All of this doesn’t really address a very important question: Why are we commanded to show love to all, even to those who sin against us grievously? There are many reasons, but one of the most compelling may be found in the book of Alma. Aaron had been working to convert the Lamanites to the gospel, and the father to King Lamoni had had a powerful conversion experience that left him unconscious. While many of his fellow Lamanites suspected foul play, Aaron revived the old king, and when he came to, he “began to minister unto them. And he did minister unto them, insomuch that his whole household were converted unto the Lord.” (v. 23)
But outside the king’s palace, a crowd had gathered, again concerned over the suspected actions of this Nephite. The king responded a bit differently: “But the king stood forth among them and administered unto them. And they were pacified towards Aaron and those who were with him.” (v. 25)
So when the king administered to the people, they were merely pacified. But when he ministered to them, they were converted. This is why showing forth love to those around us, particularly those who may be most difficult to love, is so critical to the Lord. We can only convert when we minister. And we can only minister where love is present.
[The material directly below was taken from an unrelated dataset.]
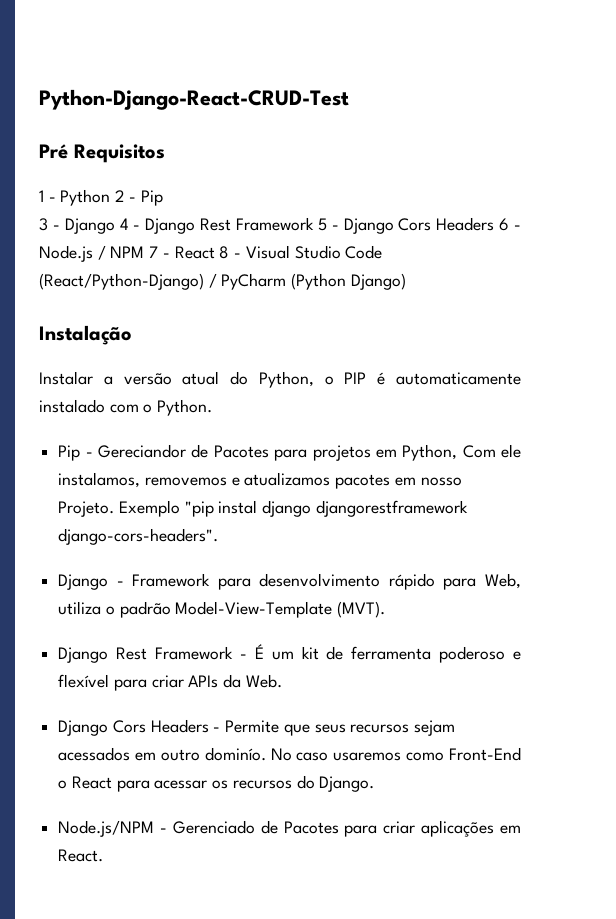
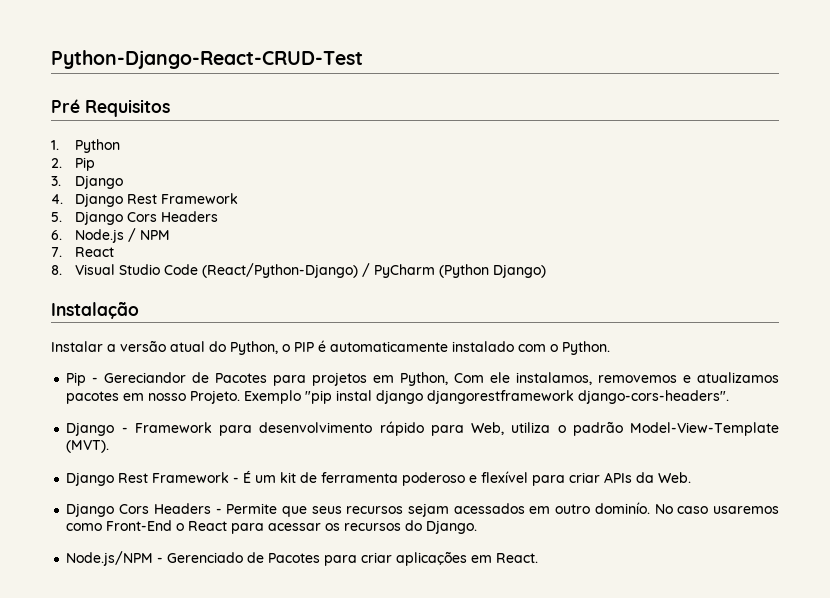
[39,190,56,202] 1 - -> [51,140,59,150] 1.
[115,190,136,202] 2 - -> [51,158,62,168] // 2.
[39,217,521,234] 3 - Django 4 - Django Rest Framework 5 - Django Cors Headers 6 - -> [51,175,123,189] [51,193,238,207] [51,211,218,225] [51,230,62,240] 3. Django // 4. Django Rest Framework // 5. Django Cors Headers // 6.
[149,246,242,259] 7 - React 8 - -> [51,247,114,257] [51,265,62,275] // 7. React // 8.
Back in 2015, Shirly and I hit our limit with respect to infertility. Emotionally and spiritually, we were on fumes. Even temple worship did little to remedy our spiritual despair. One weekend, after one such fruitless temple visit, we both received a series of tender mercies that were immensely important to helping us pick up and move forward. But there was one experience in particular that meant the world to me.
The year before, I had served as a nursery worker, where I had the opportunity to find a couple of little friends. At the beginning of the year, I moved back into Sunbeams. On this particular Sunday, at the end of the three-hour block, I was at the door of my classroom, waiting for parents or older siblings to come around and pick their children up.
As I stood at the doorway, one little girl from nursery who I remembered well walked up and stood before me, looking up at me a bit tentatively. I held out my hands, offering to pick her up. She responded in kind, and I picked her up, greeted her.
“Give me a hug?’ She responded, putting her head on my shoulder.
Right at that moment, a second little girl from nursery walked up and flashed me a big grin. I held out my free arm and scooped her up. Again, a gentle hug. There I stood for a moment or two, holding those two two-year-olds, getting loved on – being ministered to, really.
Brethren and sisters, we have enough and to spare of rancor, disagreement and unkind words. We don’t have nearly enough of those who understand, listen and reassure. There is no shortage of those who attempt to diagnose and fix based on little more than rumor or hearsay. We can always use more of those who are willing to give the benefit of the doubt. It is my prayer that we who have taken upon ourselves the name of Christ can more fully follow the Master’s second great commandment, the core of Christianity, to love others without reservation and be present for one another when we are in need of one another’s help. This I share in the name of Jesus Christ, amen.